### WORK TO BE COMPLETED
Below are some records. Return exactly their lines from the one containing "- sudo update-locale" through the one containing "- We put it", and drop the pictures.

[Structured diff data]

################

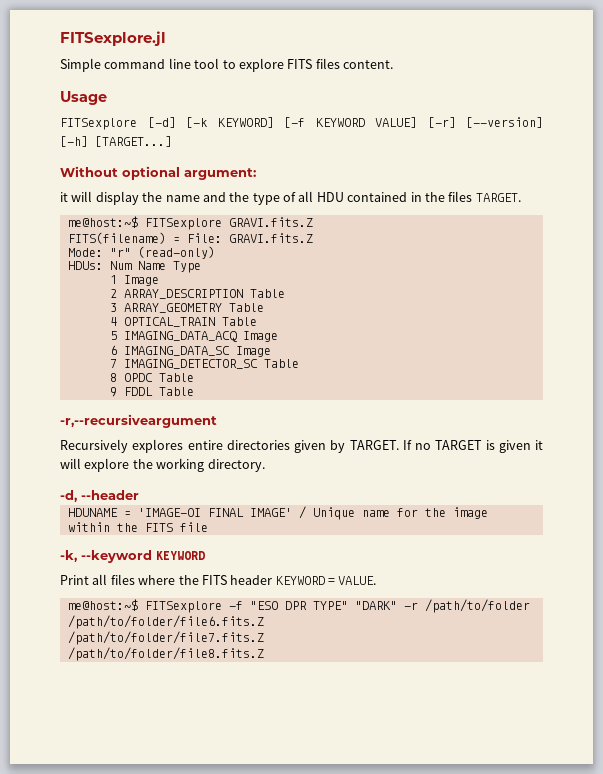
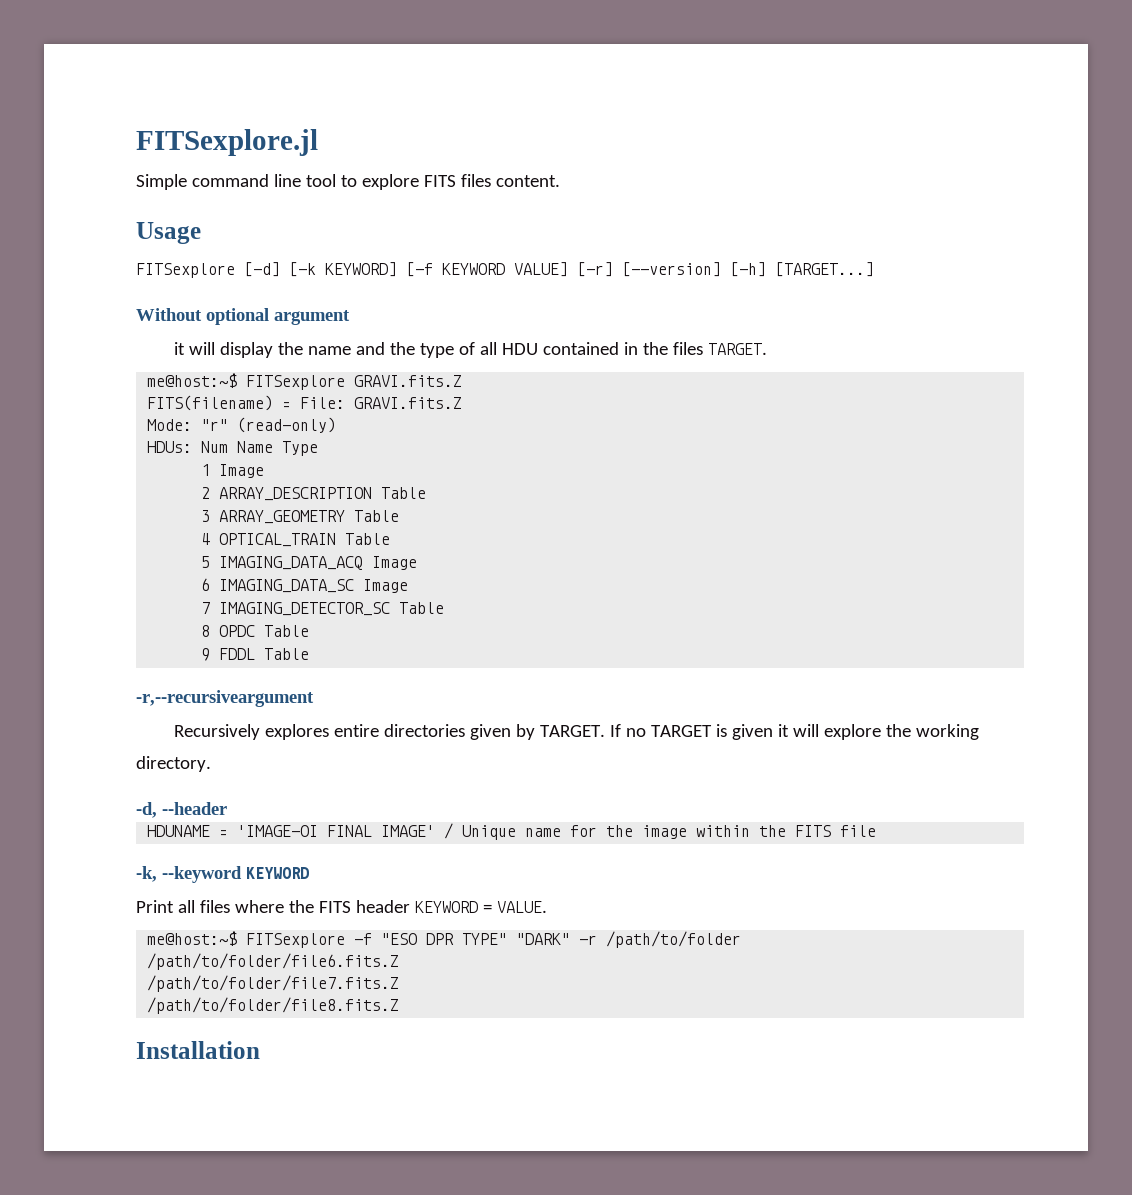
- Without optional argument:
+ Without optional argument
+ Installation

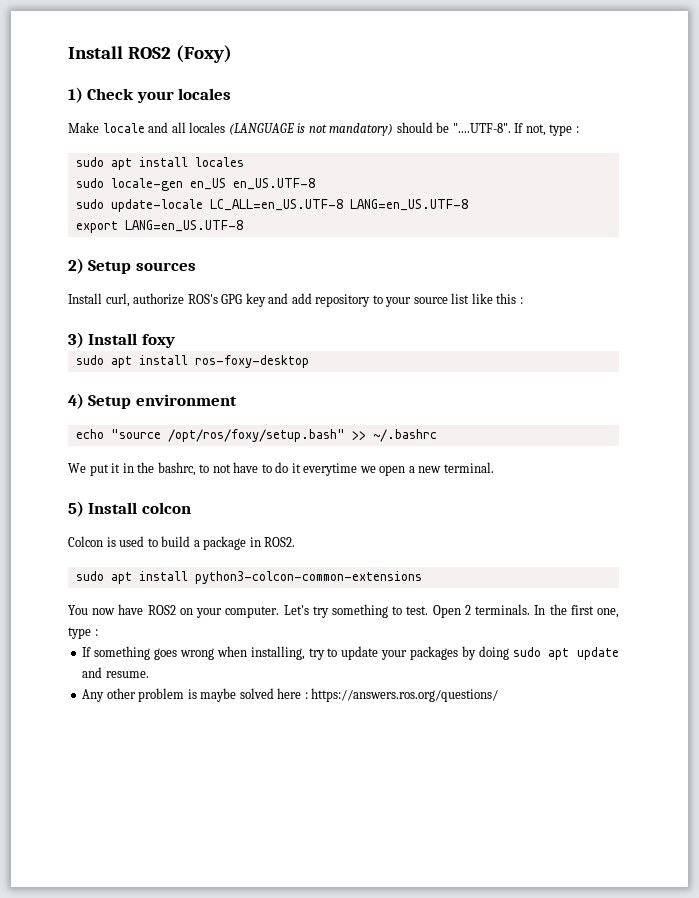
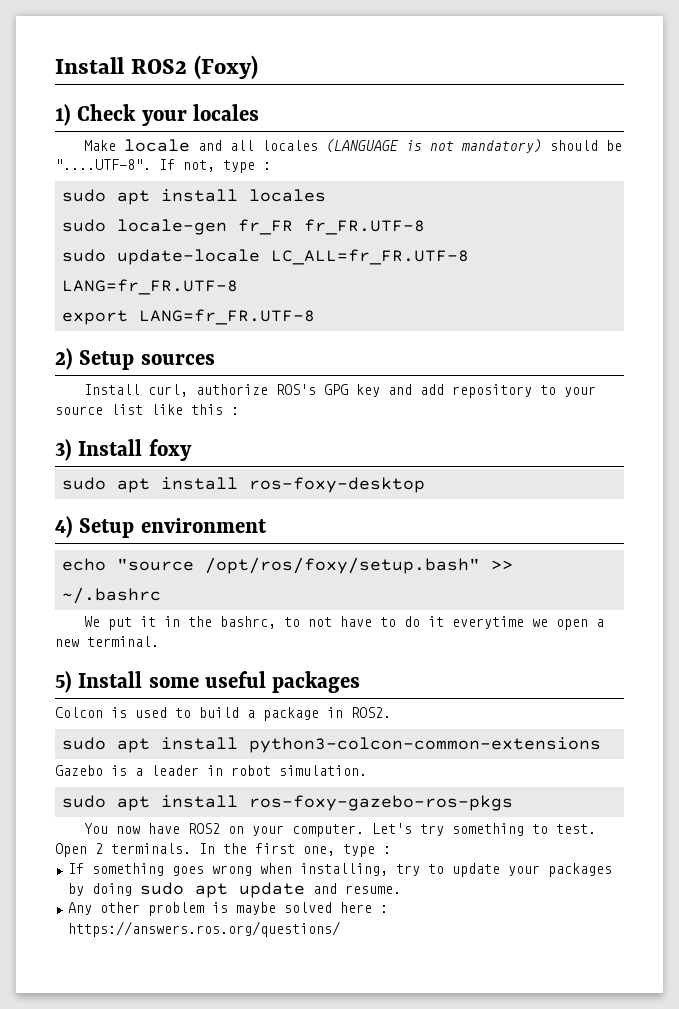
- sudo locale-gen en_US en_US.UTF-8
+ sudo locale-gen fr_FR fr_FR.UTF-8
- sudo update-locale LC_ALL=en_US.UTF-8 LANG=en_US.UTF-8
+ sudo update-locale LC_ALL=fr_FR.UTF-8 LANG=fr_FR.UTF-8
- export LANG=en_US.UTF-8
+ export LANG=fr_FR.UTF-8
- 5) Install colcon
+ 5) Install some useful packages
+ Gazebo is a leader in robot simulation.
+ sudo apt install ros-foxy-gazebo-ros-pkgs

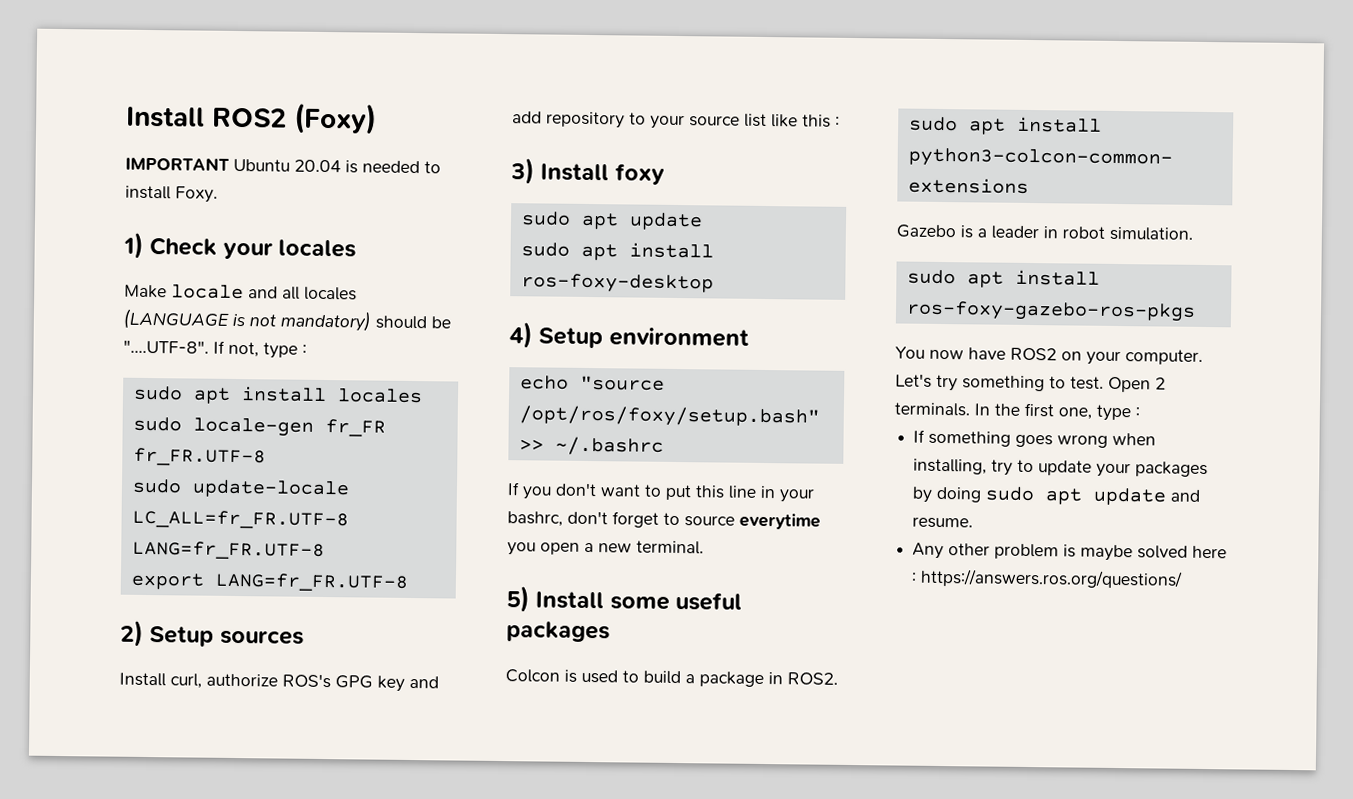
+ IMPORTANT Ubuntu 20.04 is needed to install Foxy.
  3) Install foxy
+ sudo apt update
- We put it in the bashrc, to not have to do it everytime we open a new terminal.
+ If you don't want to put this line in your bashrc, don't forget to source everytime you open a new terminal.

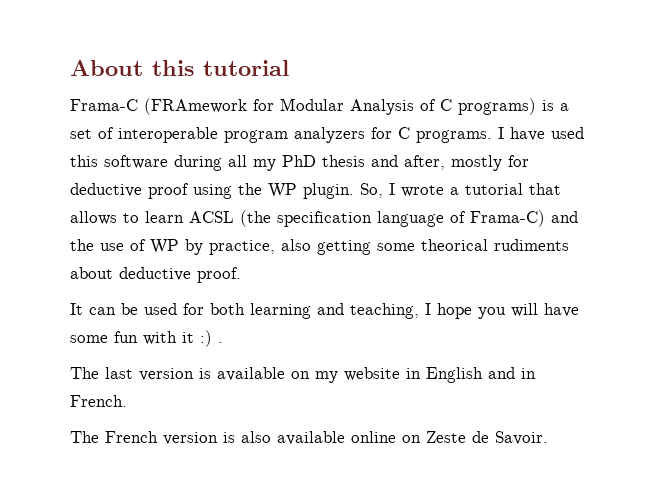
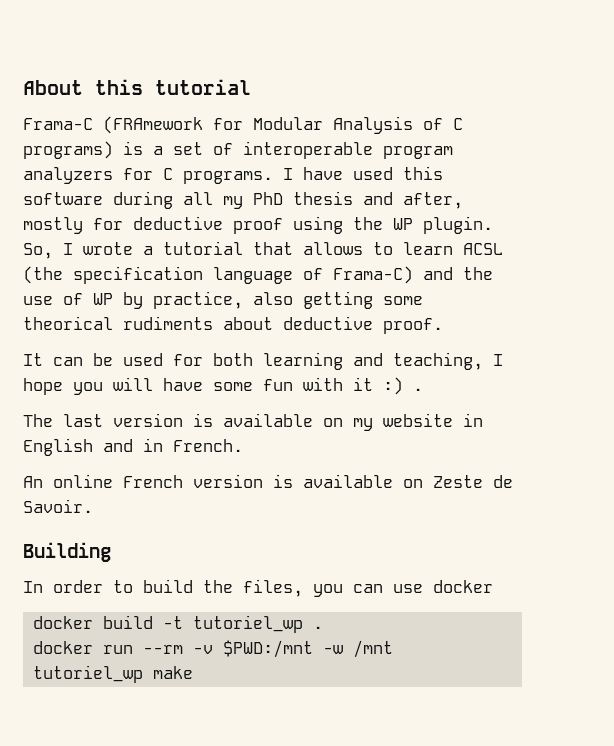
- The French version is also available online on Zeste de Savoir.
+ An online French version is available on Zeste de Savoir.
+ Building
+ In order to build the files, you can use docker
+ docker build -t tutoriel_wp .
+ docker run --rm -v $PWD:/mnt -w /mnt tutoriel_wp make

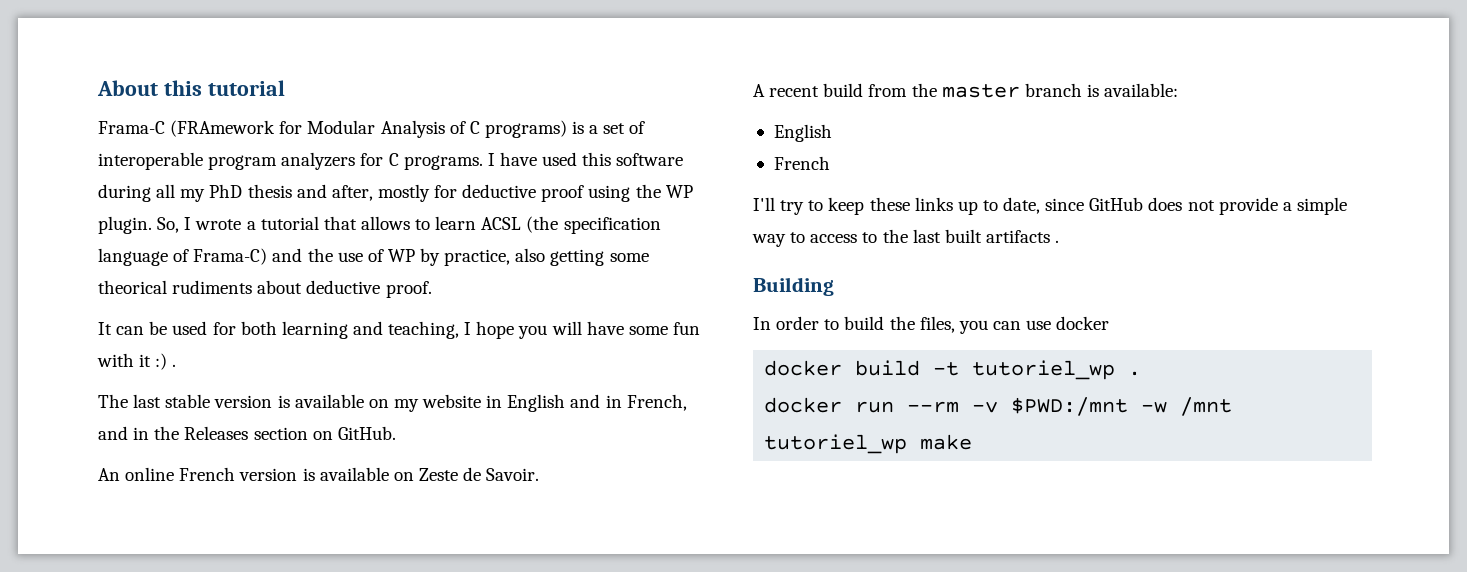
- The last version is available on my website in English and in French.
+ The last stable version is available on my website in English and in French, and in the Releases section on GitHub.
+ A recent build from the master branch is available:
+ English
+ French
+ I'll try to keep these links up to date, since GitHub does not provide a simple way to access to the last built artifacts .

################

### ANSWER TO THIS PROBLEM
- sudo update-locale LC_ALL=en_US.UTF-8 LANG=en_US.UTF-8
+ sudo update-locale LC_ALL=fr_FR.UTF-8 LANG=fr_FR.UTF-8
- export LANG=en_US.UTF-8
+ export LANG=fr_FR.UTF-8
- 5) Install colcon
+ 5) Install some useful packages
+ Gazebo is a leader in robot simulation.
+ sudo apt install ros-foxy-gazebo-ros-pkgs

+ IMPORTANT Ubuntu 20.04 is needed to install Foxy.
  3) Install foxy
+ sudo apt update
- We put it in the bashrc, to not have to do it everytime we open a new terminal.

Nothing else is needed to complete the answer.